While many of us are gearing up to get our bodies ready for summer, you may want to consider including juice in your diet for added health benefits.
James Khoza, from the South African Chefs Association, says most commercial juices are processed and lack the much-needed nutrition, while cold-pressed fruit juice is packed with all the essential vitamins, minerals and phytonutrients.

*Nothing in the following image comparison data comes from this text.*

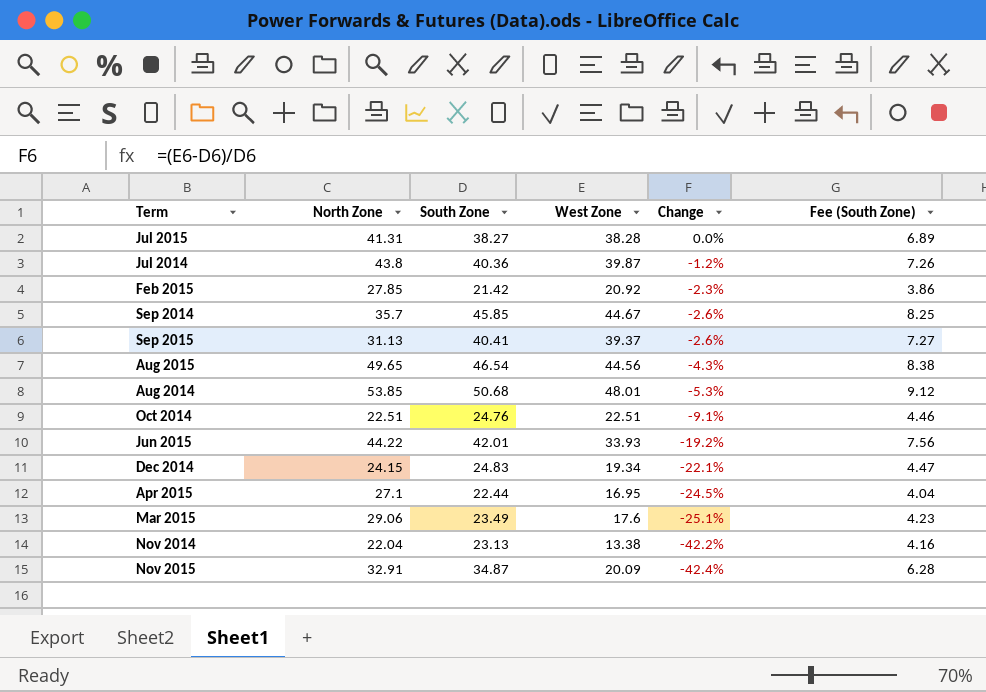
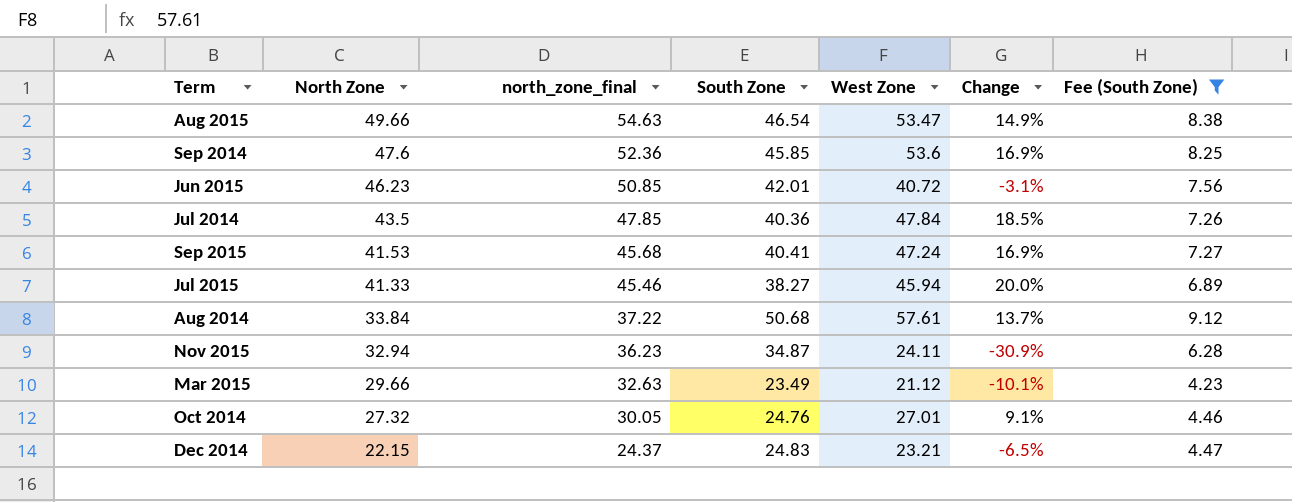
filter: none -> Fee (South Zone) >= 4.23
row order: Change descending -> North Zone descending
column north_zone_final | formula: none -> [North Zone] * 1.1
Aug 2015 | North Zone: 49.65 -> 49.66
Aug 2015 | West Zone: 44.56 -> 53.47
Aug 2015 | Change: -4.3% -> 14.9%
Sep 2014 | North Zone: 35.7 -> 47.6
Sep 2014 | West Zone: 44.67 -> 53.6
Sep 2014 | Change: -2.6% -> 16.9%
Jun 2015 | North Zone: 44.22 -> 46.23
Jun 2015 | West Zone: 33.93 -> 40.72
Jun 2015 | Change: -19.2% -> -3.1%
Jul 2014 | North Zone: 43.8 -> 43.5
Jul 2014 | West Zone: 39.87 -> 47.84
Jul 2014 | Change: -1.2% -> 18.5%
Sep 2015 | North Zone: 31.13 -> 41.53
Sep 2015 | West Zone: 39.37 -> 47.24
Sep 2015 | Change: -2.6% -> 16.9%
Jul 2015 | North Zone: 41.31 -> 41.33
Jul 2015 | West Zone: 38.28 -> 45.94
Jul 2015 | Change: 0.0% -> 20.0%
Aug 2014 | North Zone: 53.85 -> 33.84
Aug 2014 | West Zone: 48.01 -> 57.61
Aug 2014 | Change: -5.3% -> 13.7%
Nov 2015 | North Zone: 32.91 -> 32.94
Nov 2015 | West Zone: 20.09 -> 24.11
Nov 2015 | Change: -42.4% -> -30.9%
Mar 2015 | North Zone: 29.06 -> 29.66
Mar 2015 | West Zone: 17.6 -> 21.12
Mar 2015 | Change: -25.1% -> -10.1%
Oct 2014 | North Zone: 22.51 -> 27.32
Oct 2014 | West Zone: 22.51 -> 27.01
Oct 2014 | Change: -9.1% -> 9.1%
Dec 2014 | North Zone: 24.15 -> 22.15
Dec 2014 | West Zone: 19.34 -> 23.21
Dec 2014 | Change: -22.1% -> -6.5%

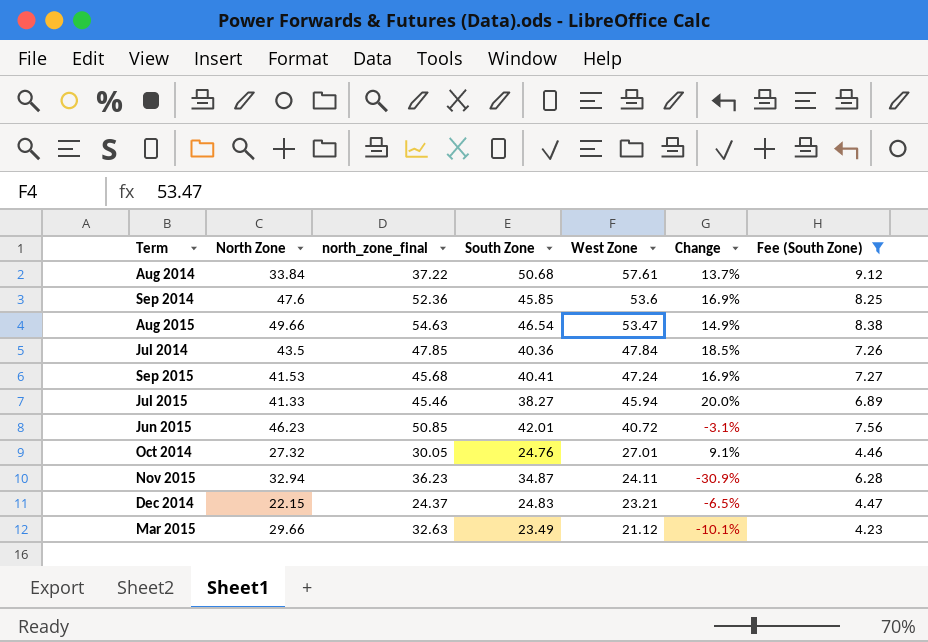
row order: North Zone descending -> West Zone descending

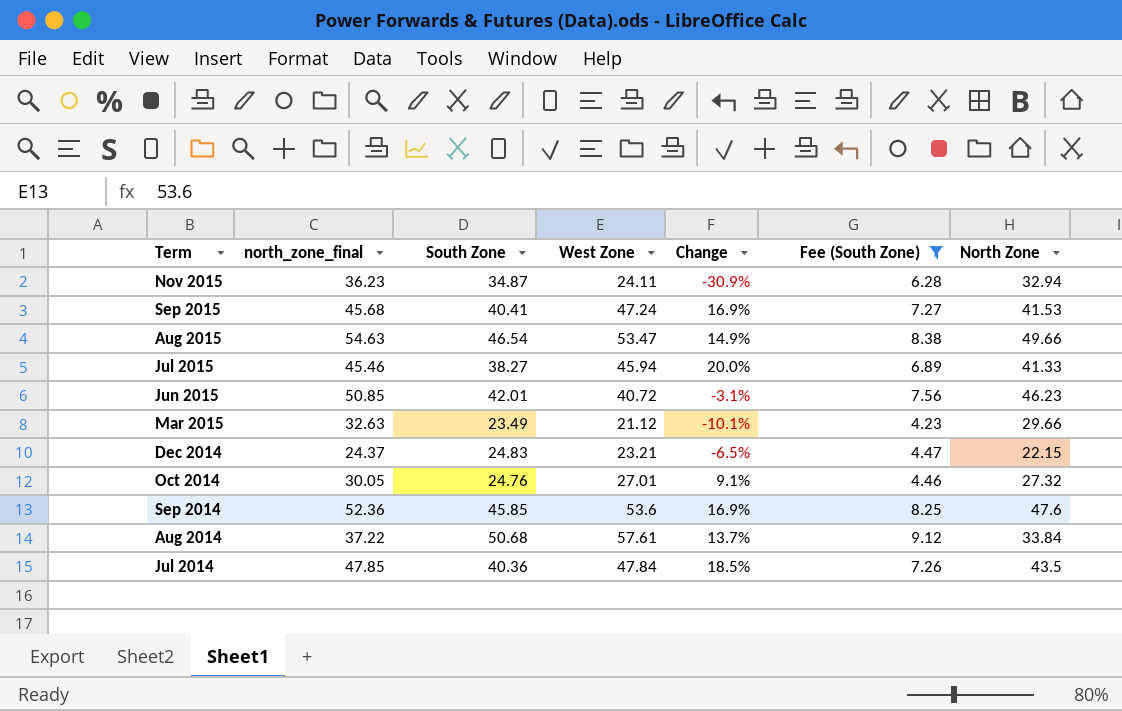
row order: West Zone descending -> Term descending
column North Zone | position: 2 -> 7

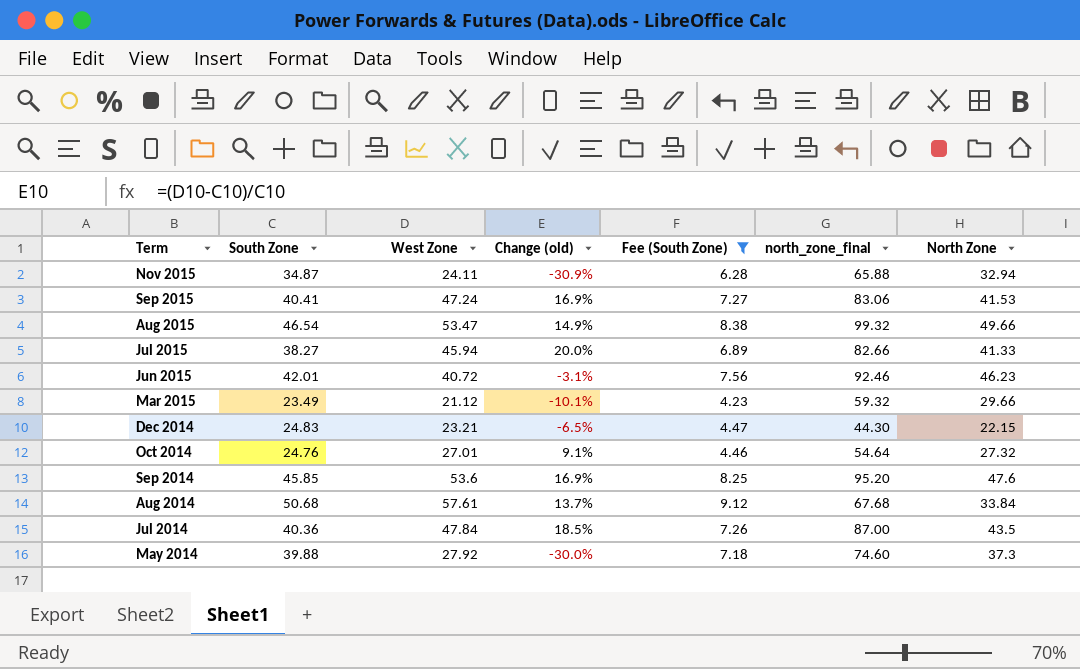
column name: Change -> Change (old)
column north_zone_final | formula: [North Zone] * 1.1 -> [North Zone] * 2
column north_zone_final | position: 2 -> 6
row May 2014: none -> 39.88 | 27.92 | -30.0% | 7.18 | 74.60 | 37.3

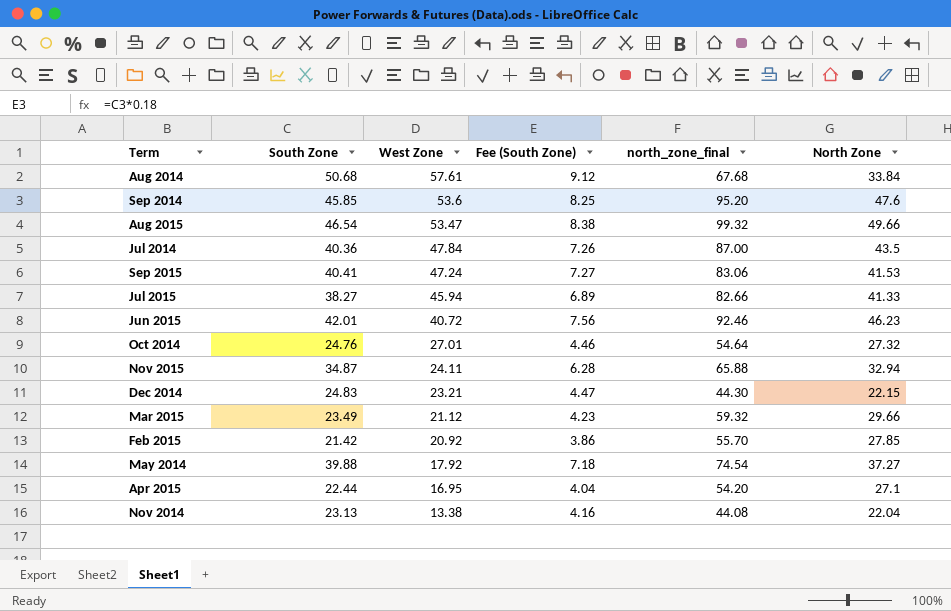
filter: Fee (South Zone) >= 4.23 -> none
row order: Term descending -> West Zone descending
column Change (old) | formula: ([West Zone] - [South Zone]) / [South Zone] -> none
May 2014 | West Zone: 27.92 -> 17.92
May 2014 | north_zone_final: 74.60 -> 74.54
May 2014 | North Zone: 37.3 -> 37.27

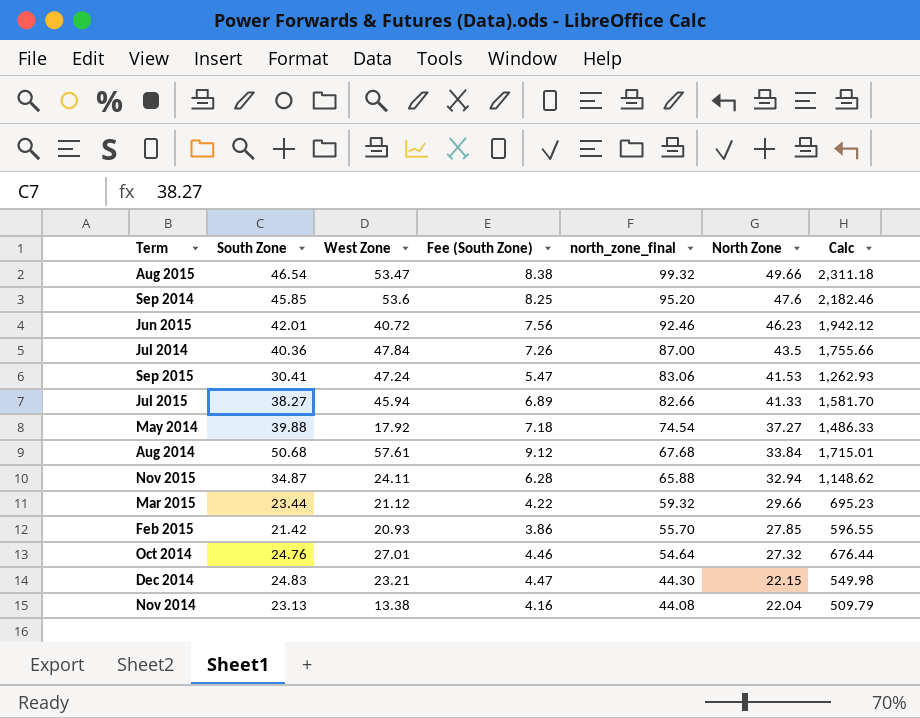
row order: West Zone descending -> north_zone_final descending
column Calc | formula: none -> [South Zone] * [North Zone]
row Apr 2015: 22.44 | 16.95 | 4.04 | 54.20 | 27.1 -> none
Sep 2015 | South Zone: 40.41 -> 30.41
Sep 2015 | Fee (South Zone): 7.27 -> 5.47
Mar 2015 | South Zone: 23.49 -> 23.44
Mar 2015 | Fee (South Zone): 4.23 -> 4.22
Feb 2015 | West Zone: 20.92 -> 20.93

Khosa says: "drinking fruit juice can help consumers lead a healthier lifestyle, especially those who don’t include enough fruit and vegetables in their diet."
These are the four juice trends to look out for this summer.
Health, wellness, and wellbeing
The drive towards healthier eating has encouraged an array of trends and fads in the last five years, with many believing that juicing will eventually pass out of vogue.
Market research has found that the cold-pressed juice sector is worth millions of dollars. The juice-focused concept is just the beginning and it will continue to evolve.
The rise of vegetables
With the cost of meat on the rise and the growing number of questions around the sustainability of the meat industry, we have also noticed that people are consuming less meat and more vegetables.
The rise of veganism has also been a main driving force to the market, boosting the sale of fruit and vegetables even further, and many restaurants and retailers offer vegetable juices as an on-the-go option.
Tea is trending around the world, but without the cucumber sandwiches and fussy silverware.
Studies have shown that unsweetened tea is as hydrating and healthy as water, with zero calories and it’s full of antioxidants which help lower the risk of heart disease and cancer.
Creative flavours are making the drink even more appealing.
Fruit juice benefits
In the past, juices have faced the challenge of consumer concerns around high sugar content.
This is a misconception and a perception that is slowly starting to change. It is true that fruit is relatively high in sugar, but it contains fructose which is only harmful in large amounts.
People are becoming more aware of the nutrients, fibre, vitamins and minerals, as well as a plethora of antioxidants and other plant compounds in fruit juices, which is why more consumers are choosing them over carbonated drinks.